- Data -
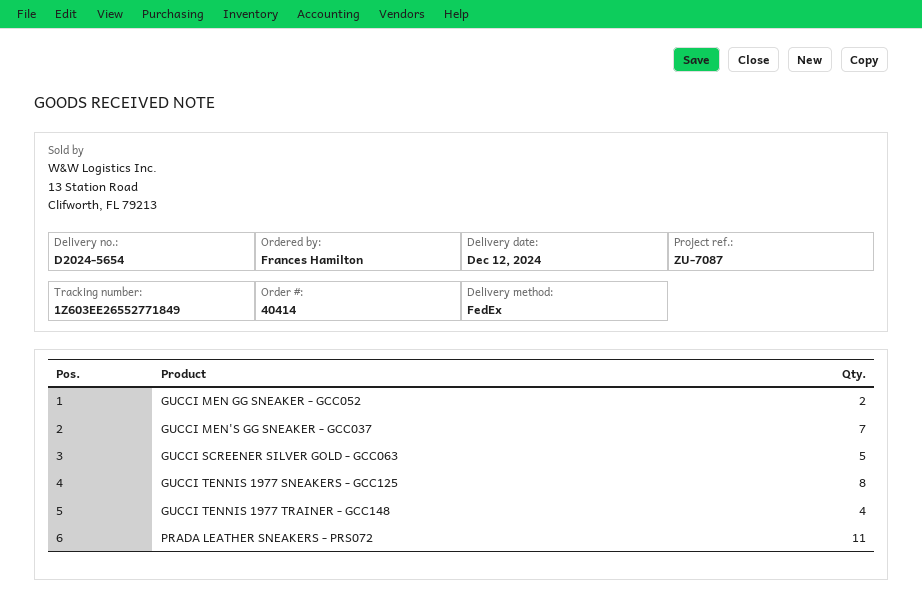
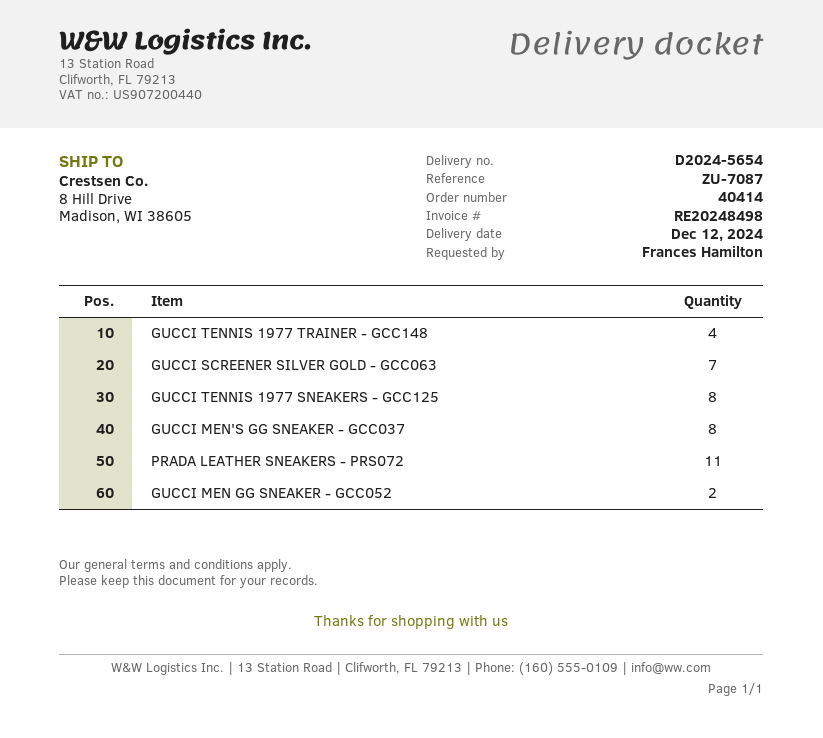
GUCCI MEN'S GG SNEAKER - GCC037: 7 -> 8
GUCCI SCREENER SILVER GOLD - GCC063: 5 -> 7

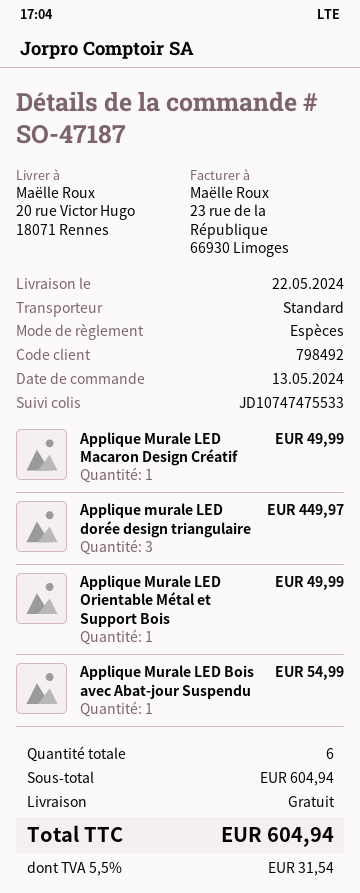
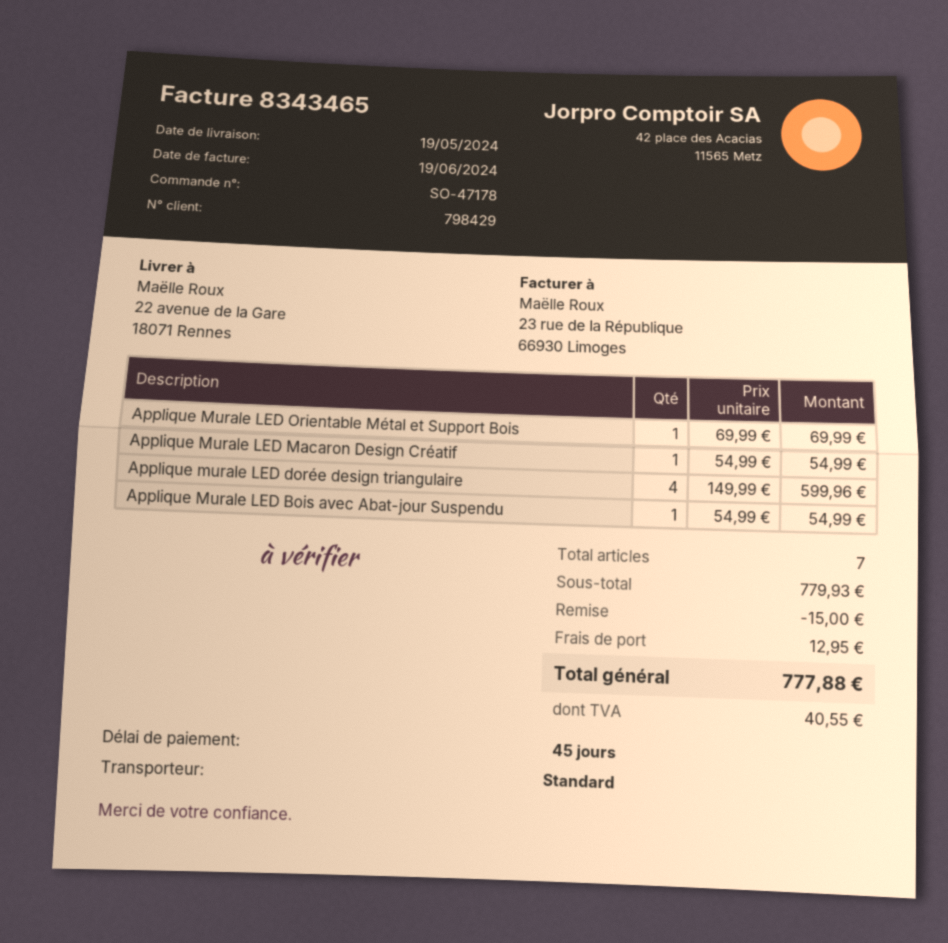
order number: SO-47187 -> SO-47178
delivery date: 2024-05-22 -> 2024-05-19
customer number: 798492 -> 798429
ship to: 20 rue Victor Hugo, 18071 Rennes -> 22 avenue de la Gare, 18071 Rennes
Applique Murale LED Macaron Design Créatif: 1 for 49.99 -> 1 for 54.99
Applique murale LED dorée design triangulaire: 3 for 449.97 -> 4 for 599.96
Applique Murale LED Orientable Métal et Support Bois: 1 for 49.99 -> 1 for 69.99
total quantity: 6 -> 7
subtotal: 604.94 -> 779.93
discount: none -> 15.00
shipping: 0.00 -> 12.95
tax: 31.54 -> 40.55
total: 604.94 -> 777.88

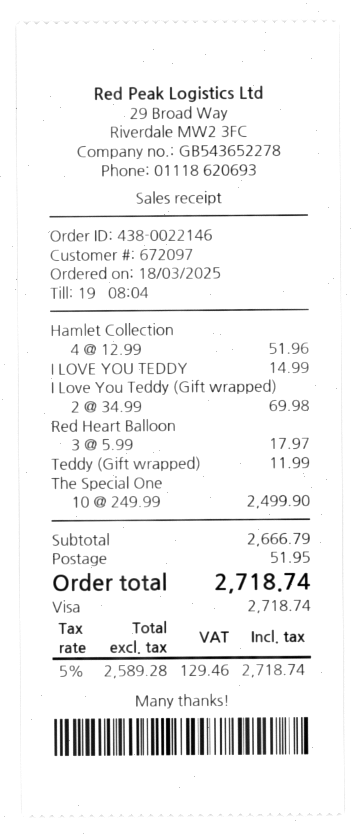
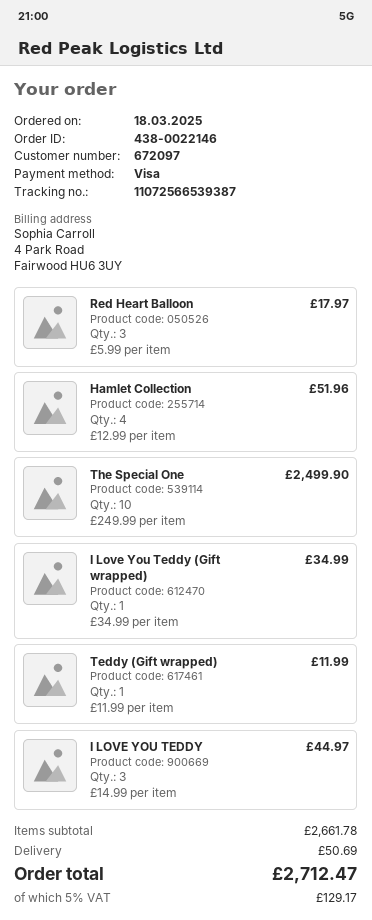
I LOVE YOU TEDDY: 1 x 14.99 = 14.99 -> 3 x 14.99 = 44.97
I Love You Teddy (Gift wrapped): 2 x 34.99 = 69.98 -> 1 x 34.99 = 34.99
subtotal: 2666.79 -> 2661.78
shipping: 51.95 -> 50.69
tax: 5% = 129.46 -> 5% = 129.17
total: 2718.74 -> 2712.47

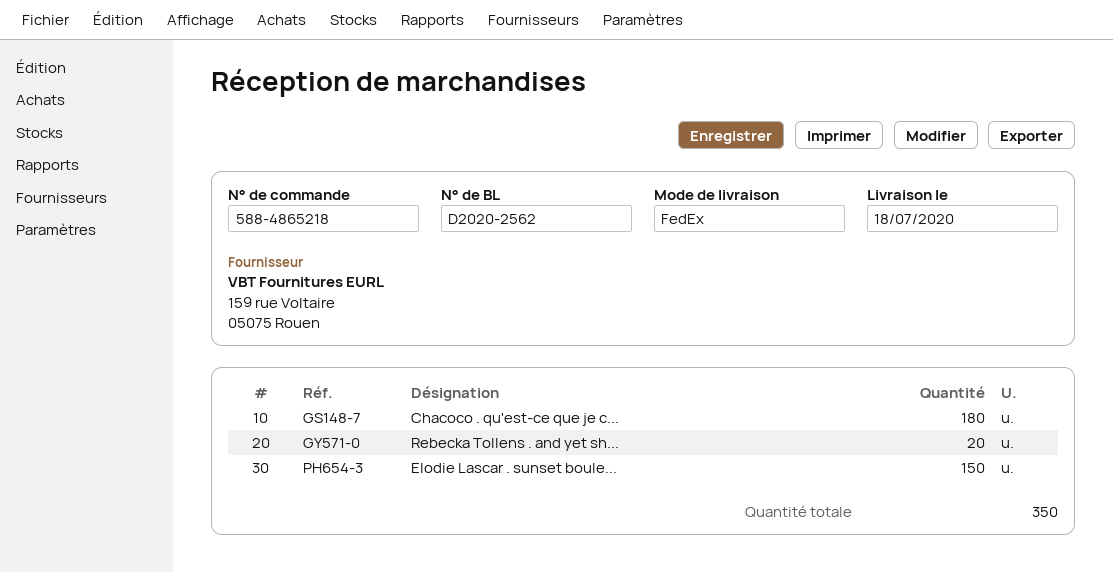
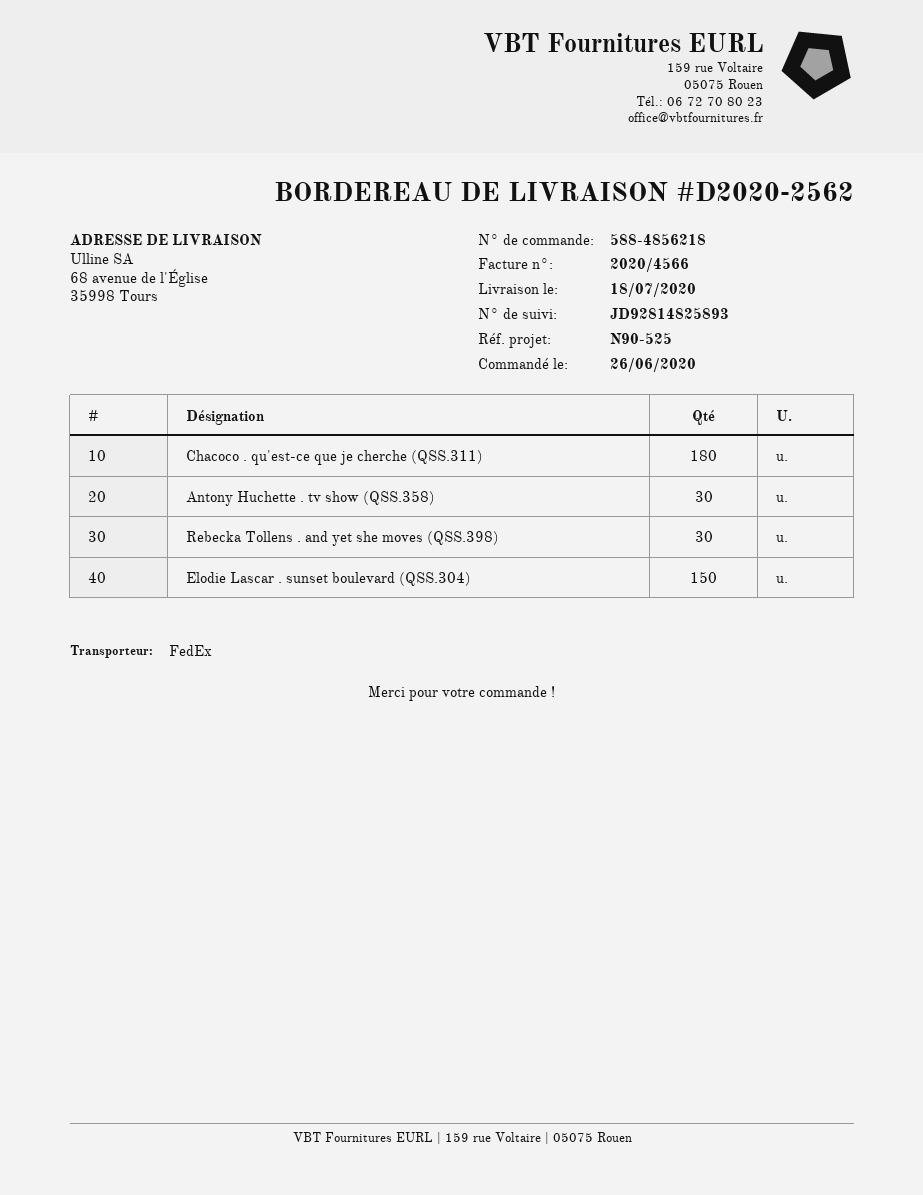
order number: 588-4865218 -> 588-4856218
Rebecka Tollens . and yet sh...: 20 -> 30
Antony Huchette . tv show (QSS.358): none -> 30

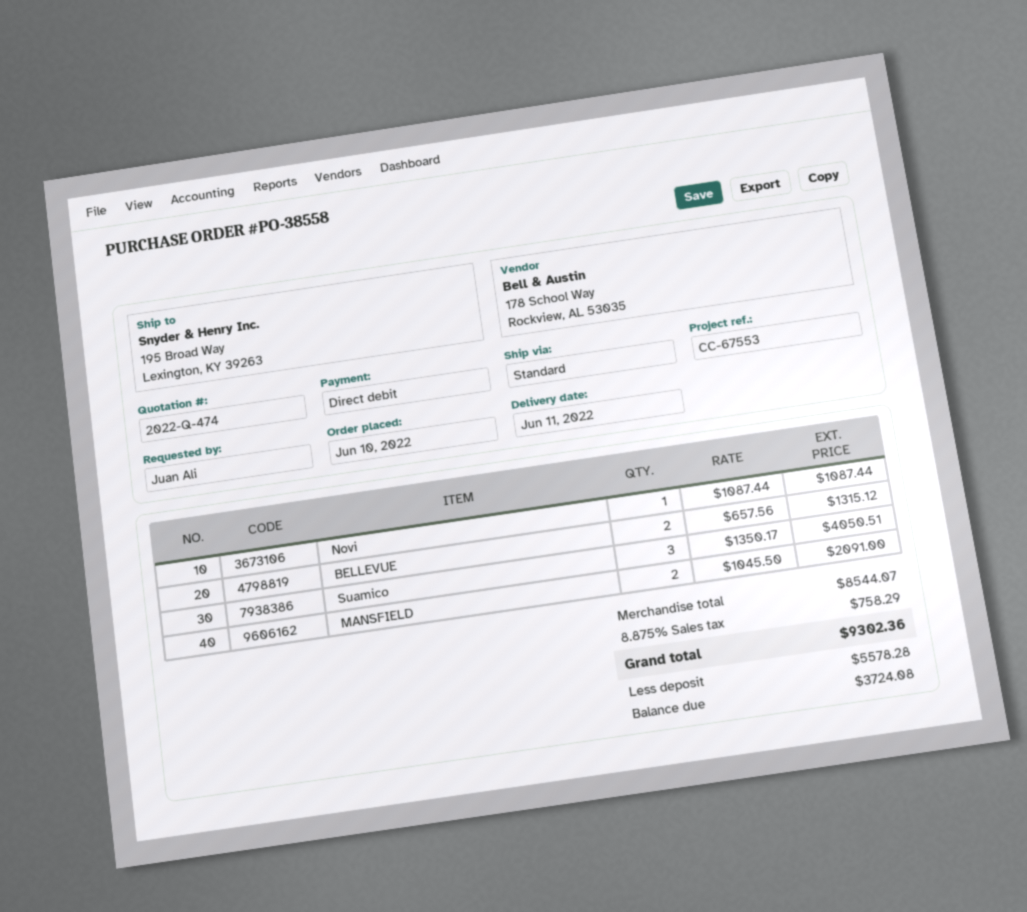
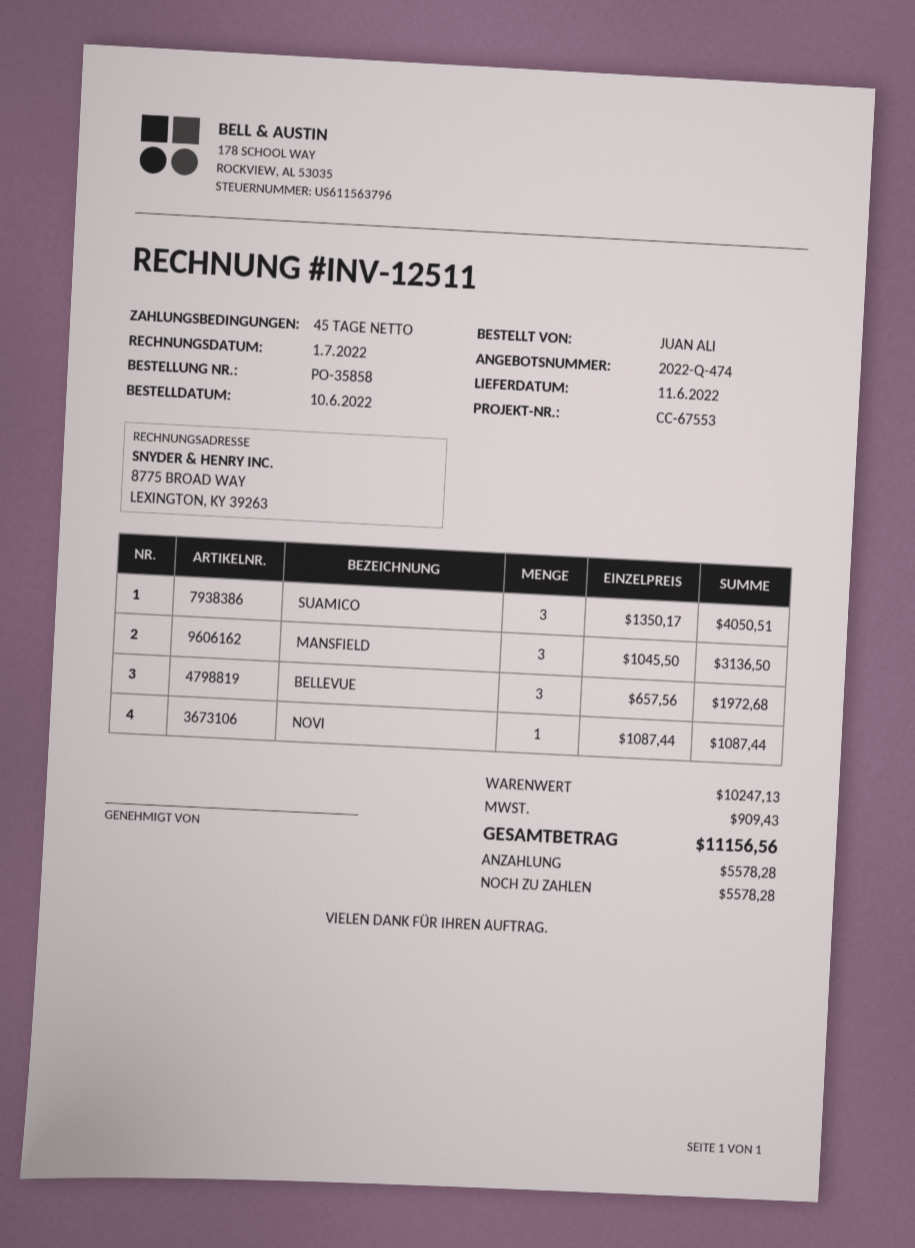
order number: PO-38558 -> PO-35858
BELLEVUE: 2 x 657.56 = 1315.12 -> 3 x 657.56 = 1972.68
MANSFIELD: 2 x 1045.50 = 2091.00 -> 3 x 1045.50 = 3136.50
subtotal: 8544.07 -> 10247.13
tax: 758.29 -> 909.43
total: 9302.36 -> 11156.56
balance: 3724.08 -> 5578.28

- About this exercise -
Within these entries, output exactly the lines starting at the one with "shipping: 51.95 -> 50.69" and finishing at the one with "MANSFIELD: 2 x". Leave pictures out of the output.

- Expected answer -
shipping: 51.95 -> 50.69
tax: 5% = 129.46 -> 5% = 129.17
total: 2718.74 -> 2712.47

order number: 588-4865218 -> 588-4856218
Rebecka Tollens . and yet sh...: 20 -> 30
Antony Huchette . tv show (QSS.358): none -> 30

order number: PO-38558 -> PO-35858
BELLEVUE: 2 x 657.56 = 1315.12 -> 3 x 657.56 = 1972.68
MANSFIELD: 2 x 1045.50 = 2091.00 -> 3 x 1045.50 = 3136.50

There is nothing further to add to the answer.